Only the lines below from the one with "color: #4d7c0f ->" through the one with "padding-left: 40px ->" are to be written out, exactly and without any images.
──────── Material provided
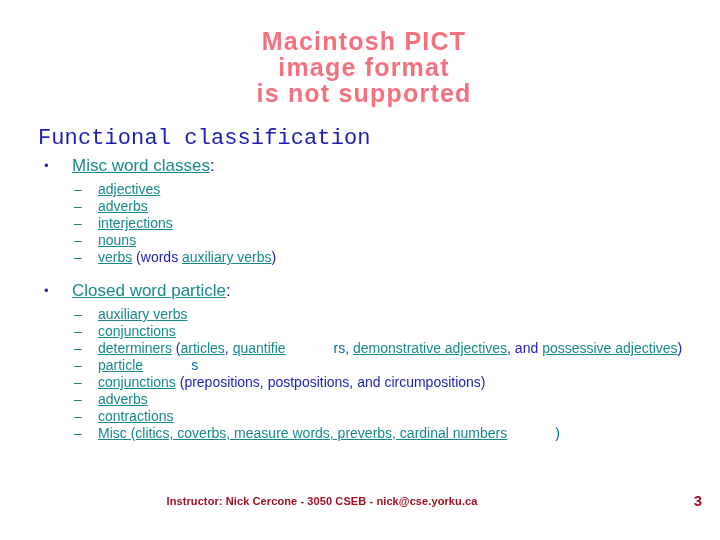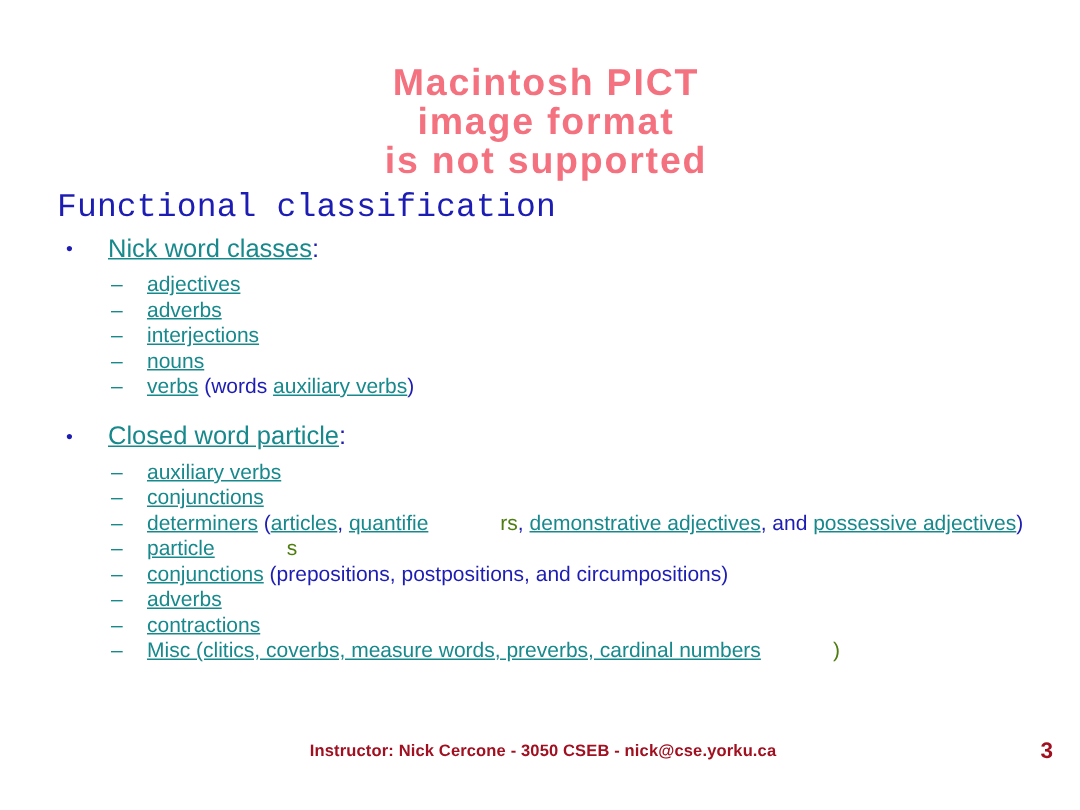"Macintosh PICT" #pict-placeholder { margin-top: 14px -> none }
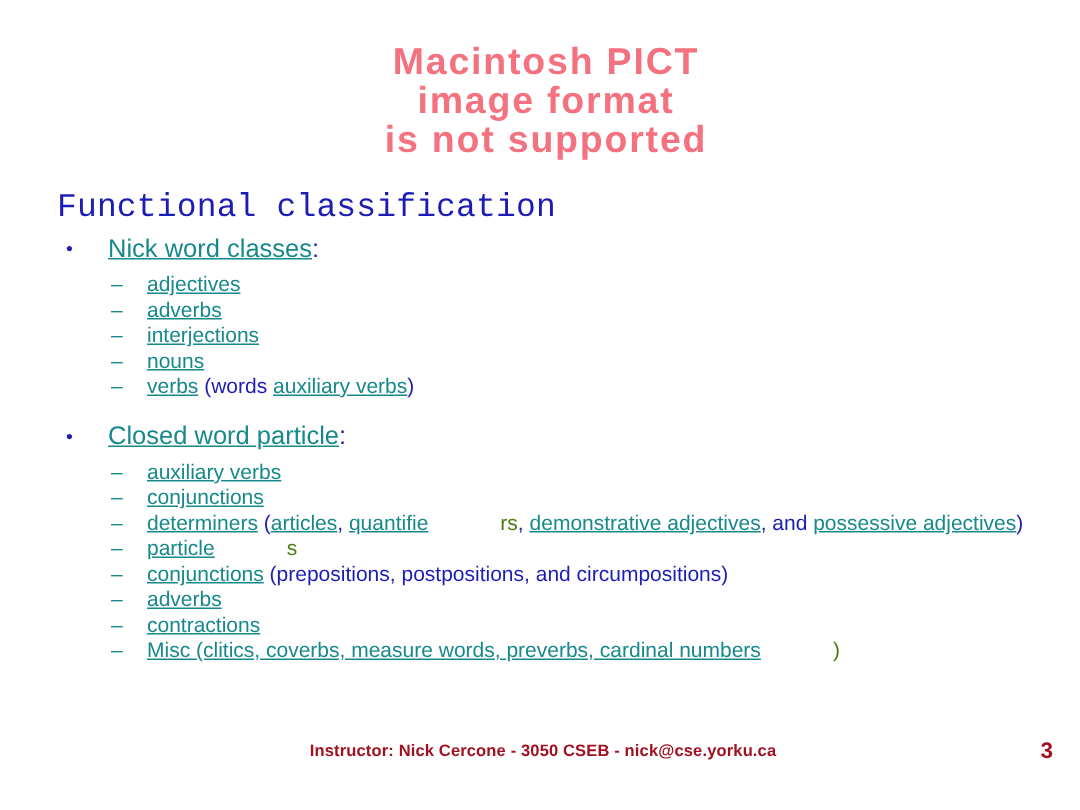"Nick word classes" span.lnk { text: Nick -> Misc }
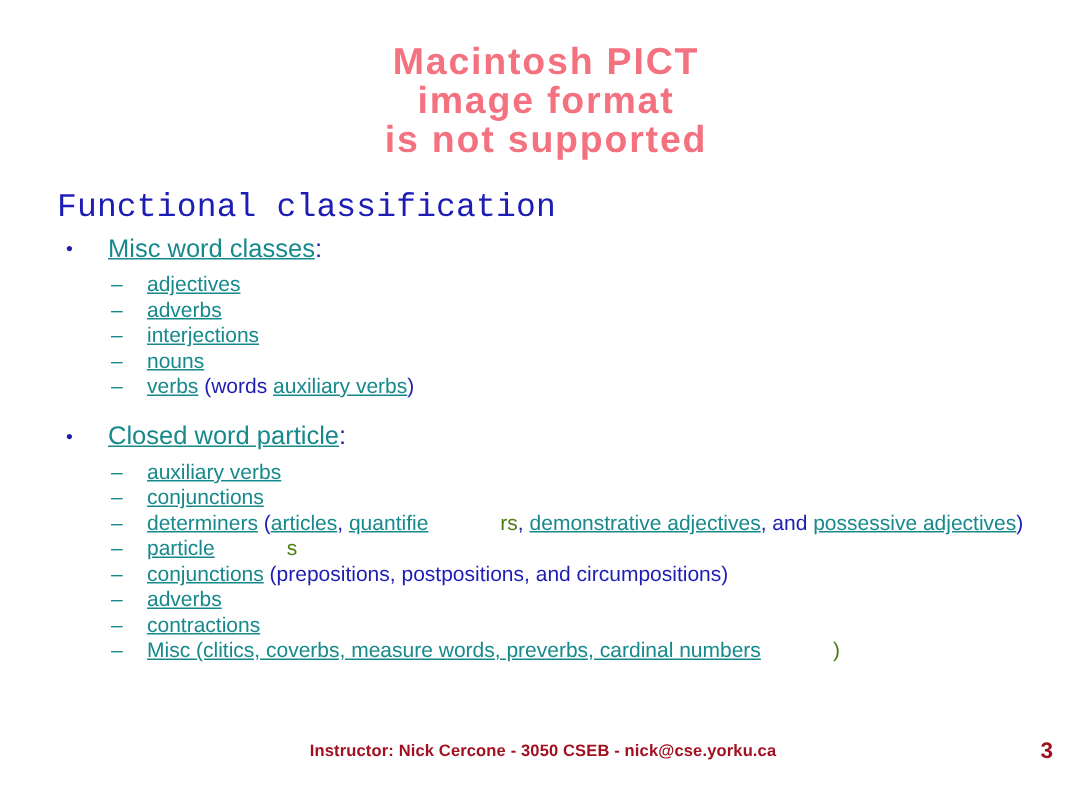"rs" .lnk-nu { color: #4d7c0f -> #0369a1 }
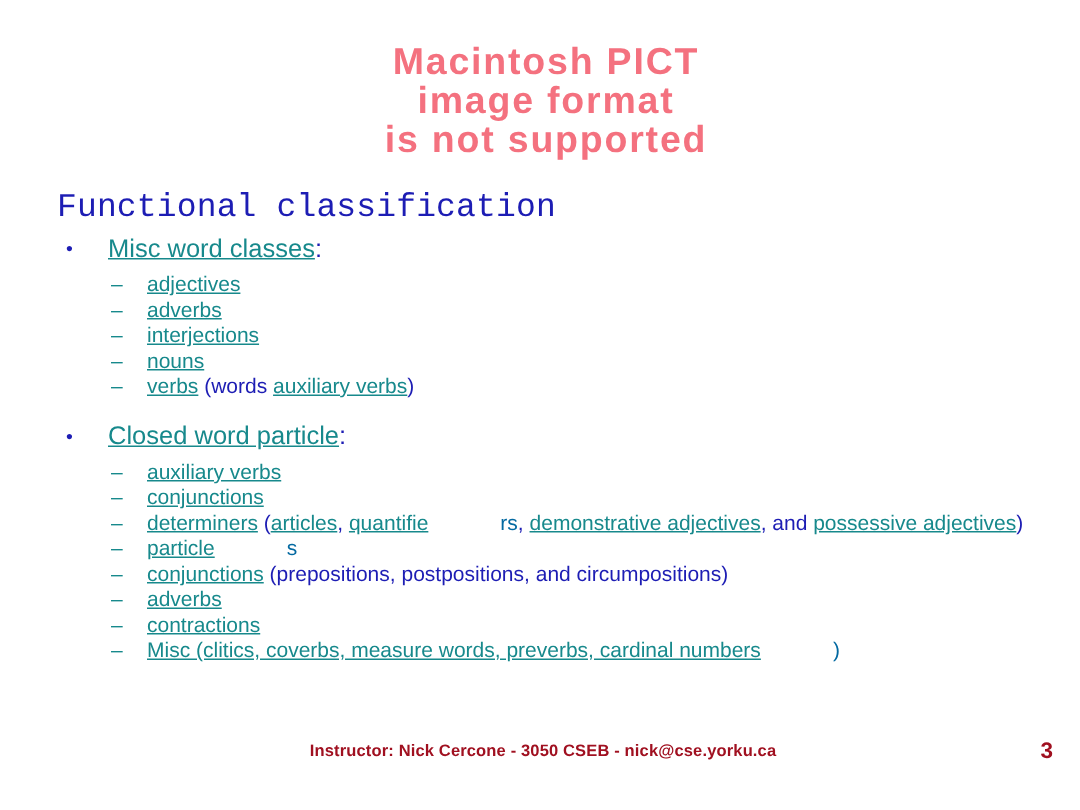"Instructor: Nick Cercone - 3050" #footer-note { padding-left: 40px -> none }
────────────────
──────── Material provided
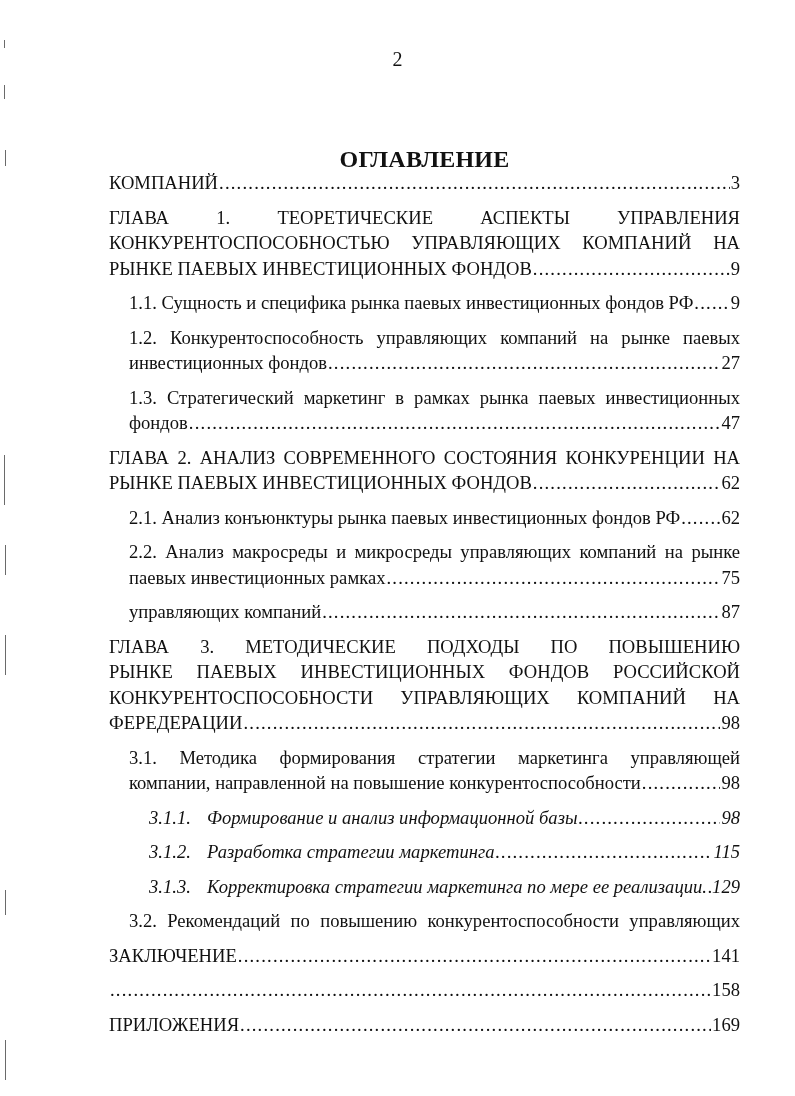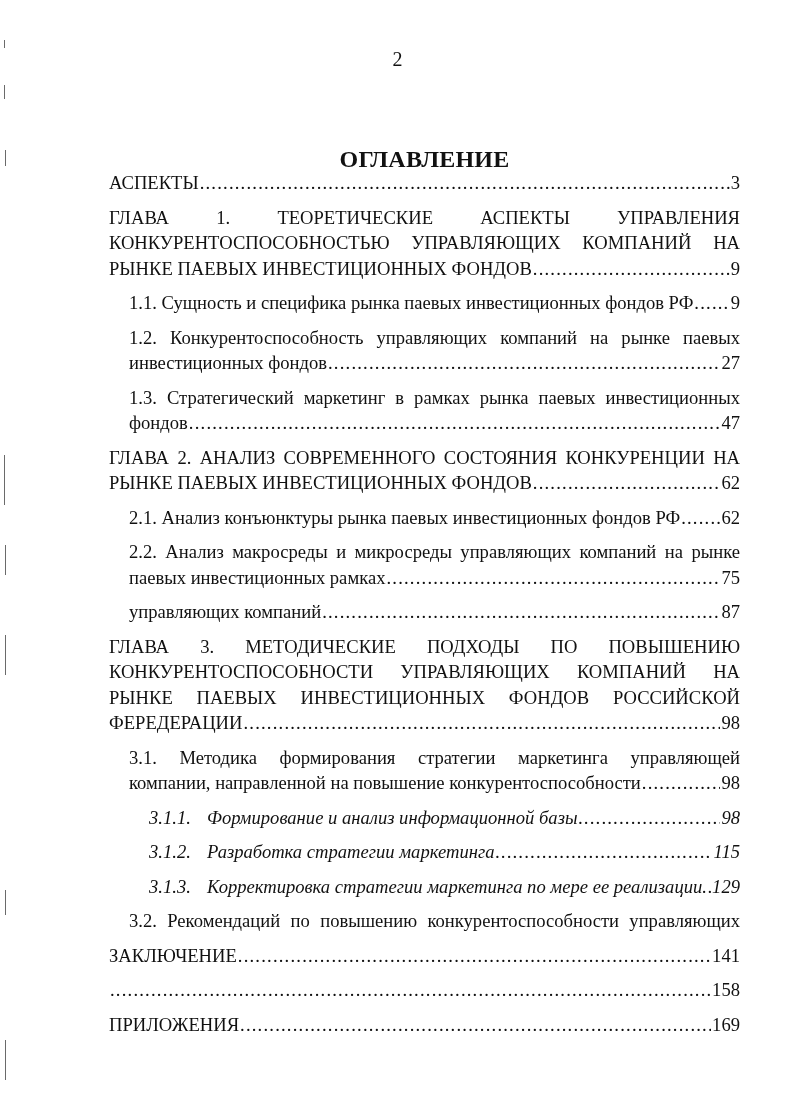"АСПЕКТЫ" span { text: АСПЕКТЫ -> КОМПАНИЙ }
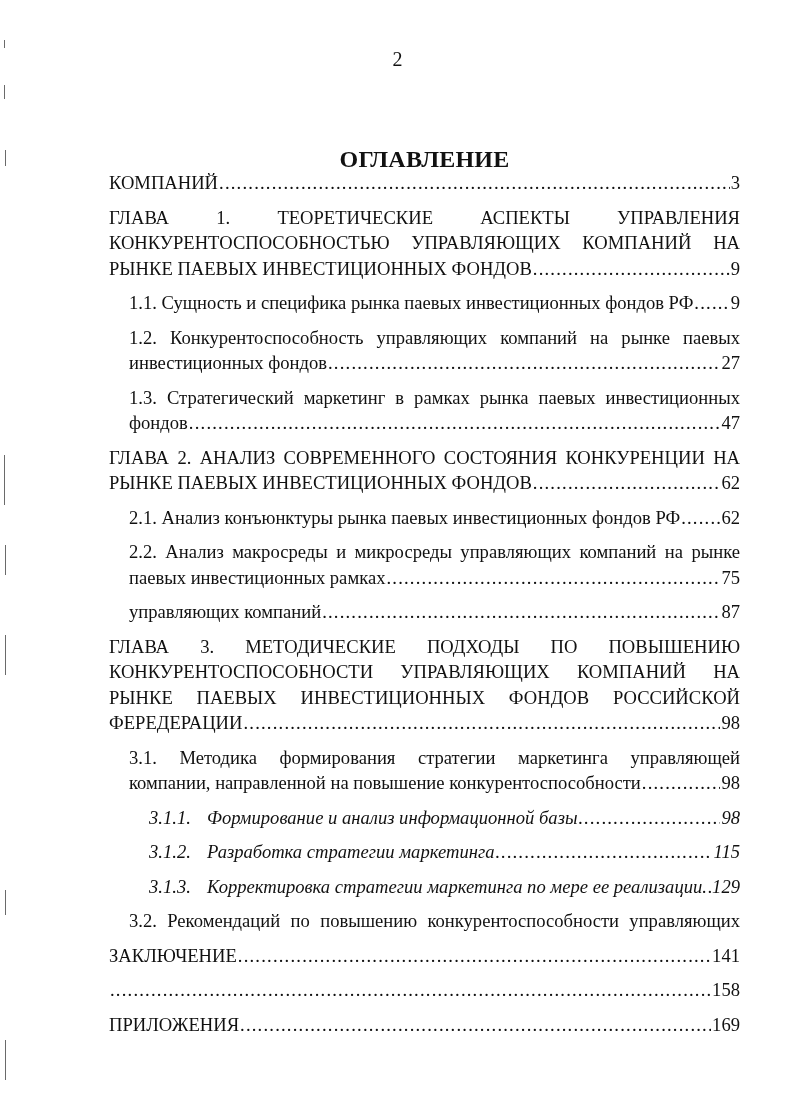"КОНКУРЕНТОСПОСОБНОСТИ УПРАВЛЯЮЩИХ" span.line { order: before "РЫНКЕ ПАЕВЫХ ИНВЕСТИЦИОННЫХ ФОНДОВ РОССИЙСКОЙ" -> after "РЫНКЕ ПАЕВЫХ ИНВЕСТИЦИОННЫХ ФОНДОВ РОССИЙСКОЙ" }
────────────────
> Exercise response
"rs" .lnk-nu { color: #4d7c0f -> #0369a1 }
"Instructor: Nick Cercone - 3050" #footer-note { padding-left: 40px -> none }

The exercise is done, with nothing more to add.